Everyone in this life has certain talents, and I think mine is scoring goals. 

I don’t know how I ended up playing as a striker, but as far back as I can remember I’ve always been obsessed with scoring. When I was a child, I used to have these two VHS tapes of all the goals from every single World Cup up to 2006, I think. I remember being mesmerized by Roger Milla from Cameroon at the ’90 World Cup, and of course Ronaldo — the Original Ronaldo. I was obsessed with how he did that step-over dribble against goalkeepers. I remember it being so fast, like a magician’s trick, and I would practice how to do it at home. Ronaldo would play football with such ease, almost as if he was at 30%, and I thought it was incredible. His style and confidence left a mark on me. 

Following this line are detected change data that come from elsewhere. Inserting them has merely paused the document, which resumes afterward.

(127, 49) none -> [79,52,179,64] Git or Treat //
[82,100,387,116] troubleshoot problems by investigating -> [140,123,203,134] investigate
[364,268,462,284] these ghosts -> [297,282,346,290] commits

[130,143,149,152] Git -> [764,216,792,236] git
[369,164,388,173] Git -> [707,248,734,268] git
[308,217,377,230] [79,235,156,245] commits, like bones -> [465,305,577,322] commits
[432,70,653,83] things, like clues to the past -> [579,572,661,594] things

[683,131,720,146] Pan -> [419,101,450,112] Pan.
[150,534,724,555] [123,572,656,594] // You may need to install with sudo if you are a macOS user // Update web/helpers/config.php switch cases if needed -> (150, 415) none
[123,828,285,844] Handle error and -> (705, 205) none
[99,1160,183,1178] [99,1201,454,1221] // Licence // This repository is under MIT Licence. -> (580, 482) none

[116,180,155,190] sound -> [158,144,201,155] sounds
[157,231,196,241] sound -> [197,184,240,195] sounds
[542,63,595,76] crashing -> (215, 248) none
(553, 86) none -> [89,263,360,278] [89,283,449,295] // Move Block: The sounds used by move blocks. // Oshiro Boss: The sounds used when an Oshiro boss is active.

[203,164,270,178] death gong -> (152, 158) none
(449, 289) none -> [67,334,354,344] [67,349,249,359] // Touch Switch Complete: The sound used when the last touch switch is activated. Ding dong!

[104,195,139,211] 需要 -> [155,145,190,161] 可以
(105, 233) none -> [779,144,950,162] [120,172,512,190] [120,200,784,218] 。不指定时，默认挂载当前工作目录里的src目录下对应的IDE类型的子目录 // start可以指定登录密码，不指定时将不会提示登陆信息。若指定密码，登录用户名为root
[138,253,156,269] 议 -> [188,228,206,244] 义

I guess my coaches must have seen that instinct in me, because they put me at striker from my very first steps in football. My father signed me up for this team called FK Omladinac in Loznica, Serbia, and I remember everything was blue. The fence around the pitch was blue, and there was a little hotel right next to the ground that was painted blue. I was in awe. If you actually saw a photo, you would laugh, because it was a very small ground, but it was my first time on a real football pitch. Every footballer, they feel it inside, even when they’re young. 

I thought every football pitch in the world was covered in blue when I was young. It was only after the scouts from Red Star Belgrade noticed me that I realized there were other colors in the football world. I was eight years old then, and I had no idea all the places that football was going to take me. 

I grew up in a place called Batar. I don’t expect you to know it — don’t worry. It is this really small place, with only 105 houses in the entire village. But for me it’s special. I remember this man from Batar once said, “My village is prettier than Paris.” And that’s really how I see it, too. Nearly all the people there work in agriculture, and if you ask them what they believe in, they will tell you two things: to work hard, and to dream big. Everyone in Batar gives their all to save enough money to help their children leave for college or move to a bigger town for work. 

Courtesy of Luka Jovic

This was the same for me. My parents worked hard to help me find my way in life. When I was growing up, my dad owned a supermarket. But if he had a bad year, he’d get help with a bank loan so he could keep taking me to training every day. My uncle worked in Russia, but if he heard we were having troubles financially, he would buy football boots and trainers and send money to my dad when he needed it. Serbian families are special like this, I think. We’re very, very close. We needed to be.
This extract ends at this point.